- _DATA TO USE_

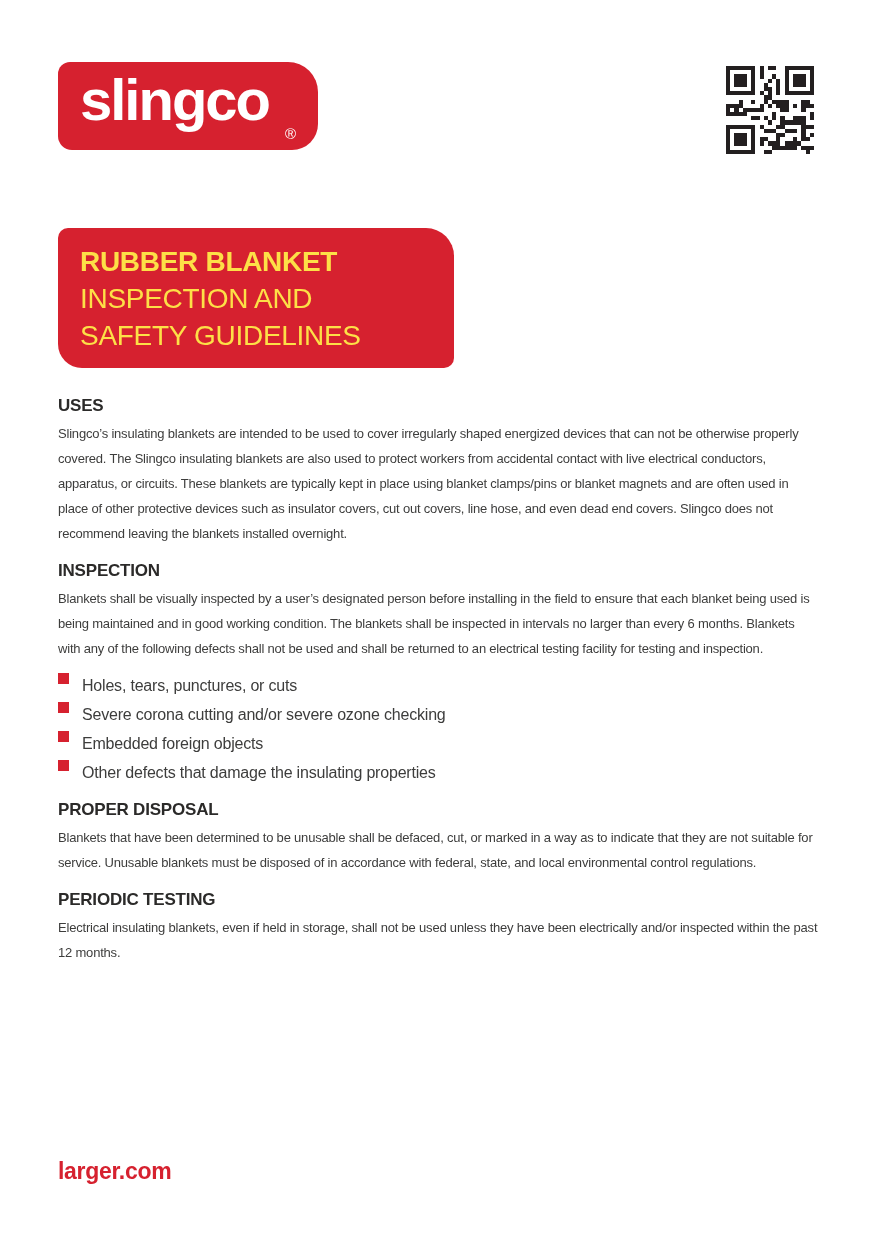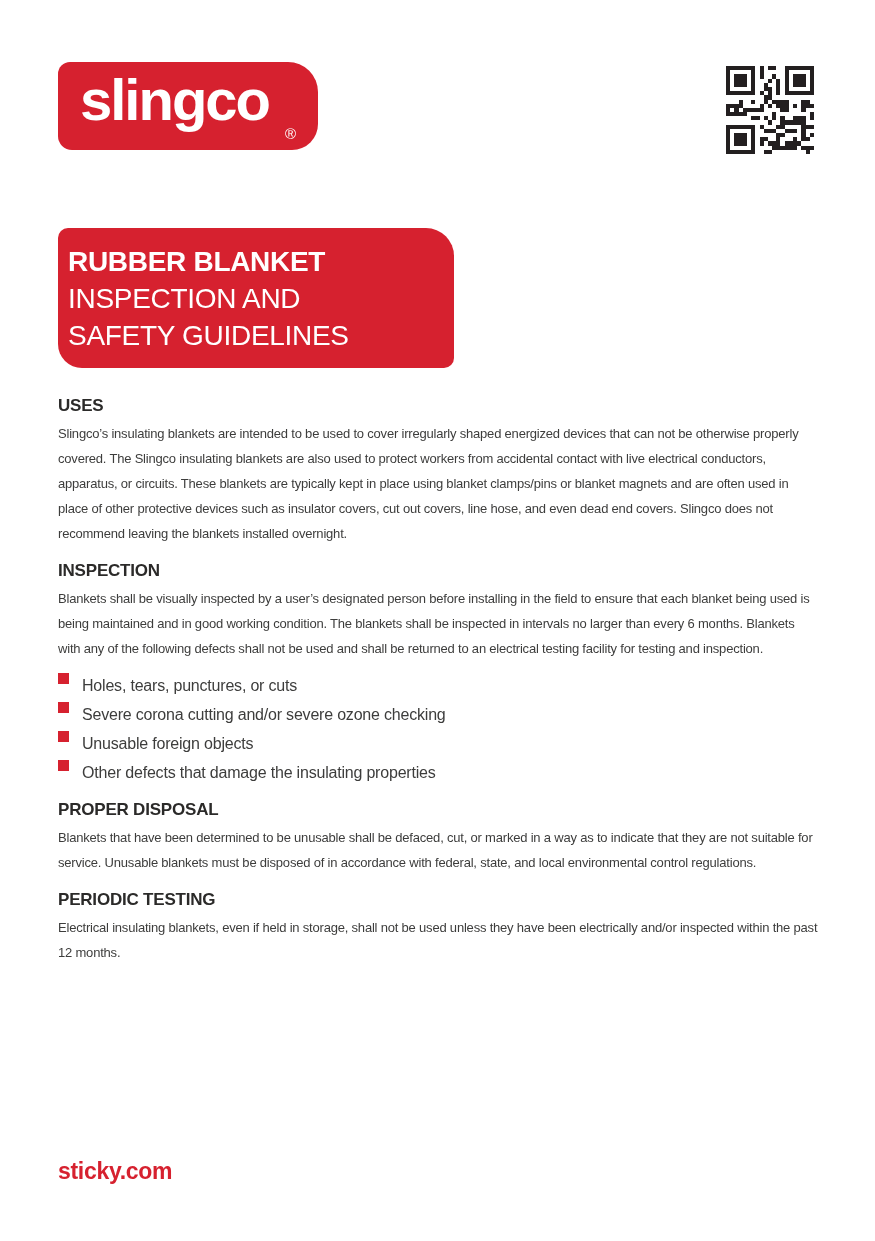--- a/index.html
+++ b/index.html
@@ -29,7 +29,7 @@
   .banner {
     position:absolute; left:58px; top:228px; width:396px; height:140px;
     background:var(--red); border-radius:10px 28px 10px 24px;
-    padding:15px 10px; color:#ffffff;
+    padding:15px 22px; color:#fde047;
   }
   .banner div { font-size:28px; line-height:37px; letter-spacing:-0.3px; }
   .banner .bold { font-weight:700; }

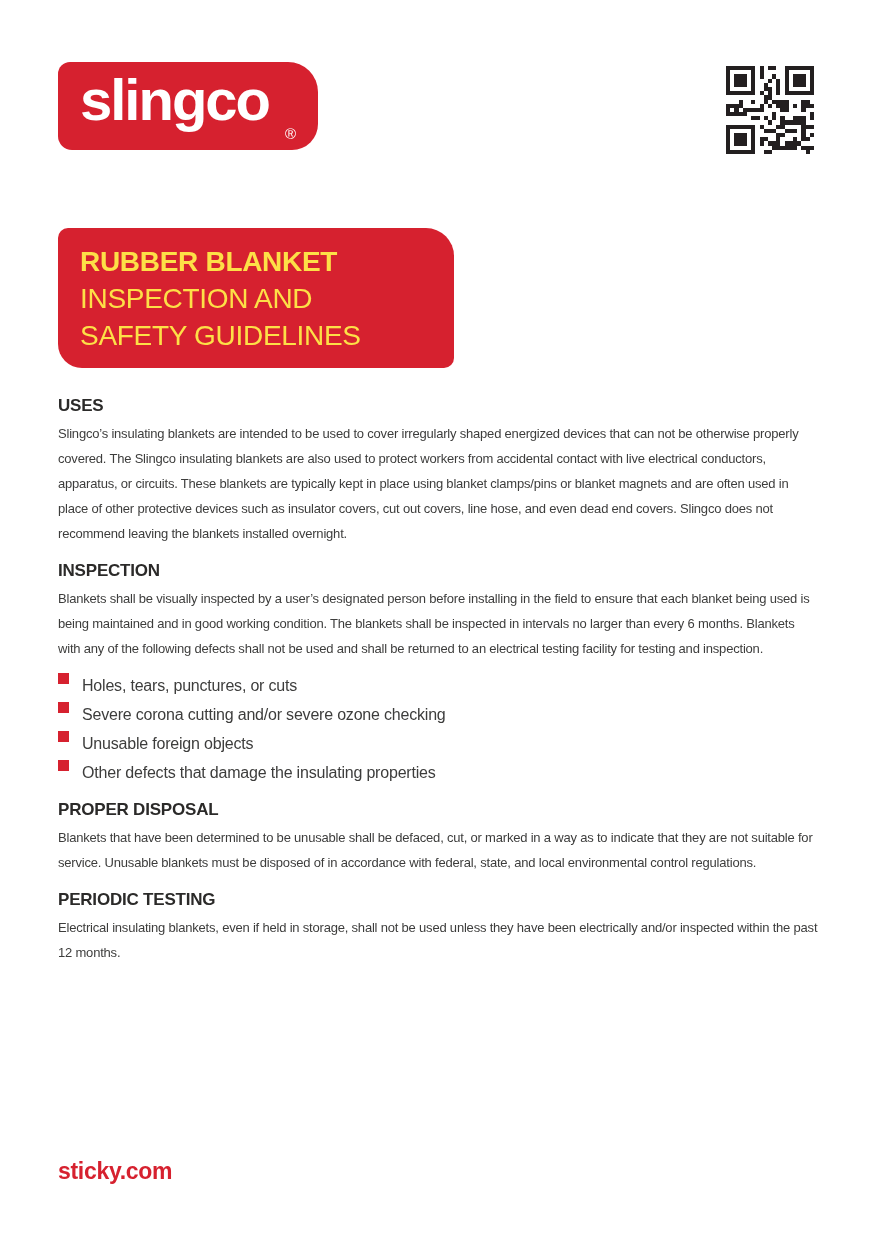--- a/index.html
+++ b/index.html
@@ -319,7 +319,7 @@
       </li>
       <li>
         <span class="sq"></span>
-        <span>Unusable foreign objects</span>
+        <span>Embedded foreign objects</span>
       </li>
       <li>
         <span class="sq"></span>

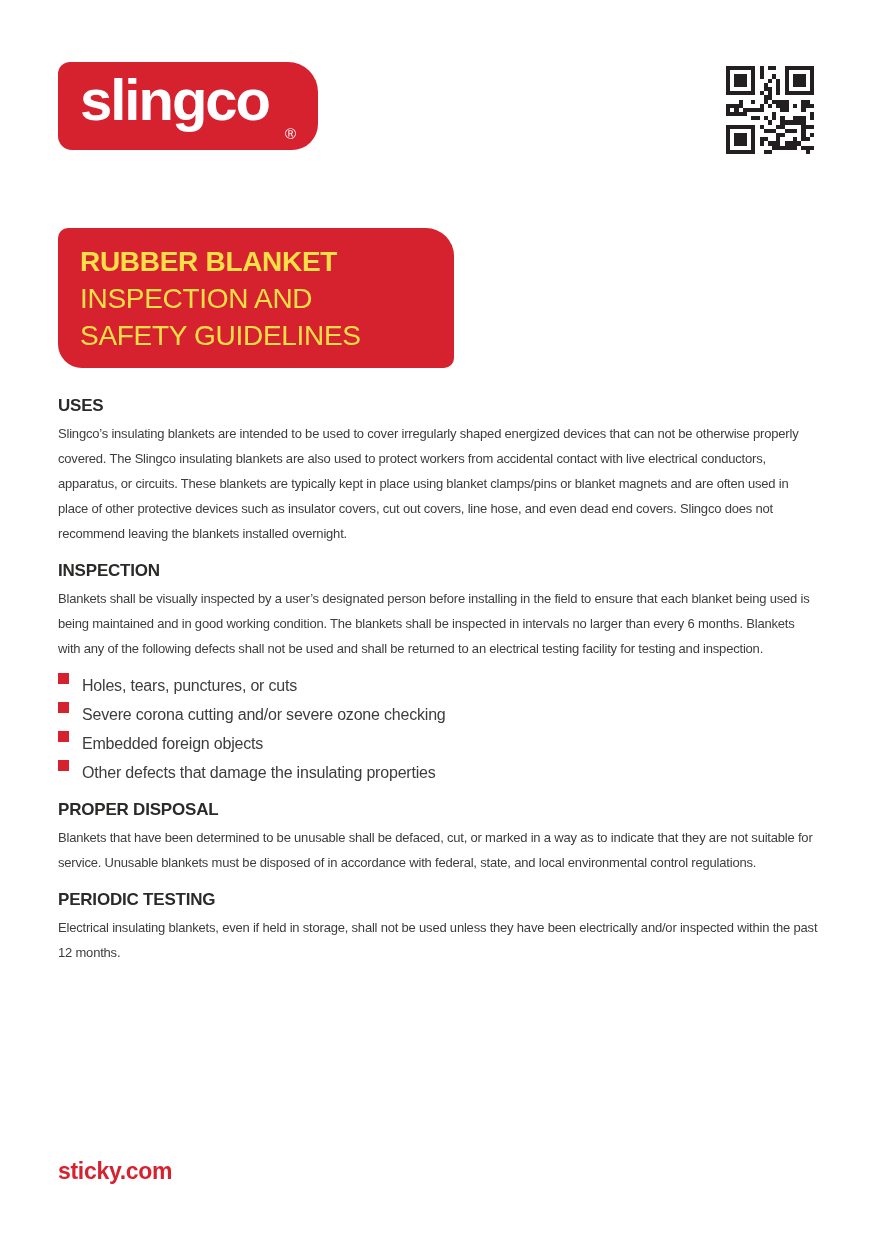--- a/index.html
+++ b/index.html
@@ -335,7 +335,7 @@
 
   </div>
 
-  <a class="footer">sticky.com</a>
+  <a class="footer">larger.com</a>
 
 </div>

- _WORK REQUEST_
Look for the word "foreign" in the listing above, and copy every line where you find it.

- _RESPONSE AREA_
-        <span>Unusable foreign objects</span>
+        <span>Embedded foreign objects</span>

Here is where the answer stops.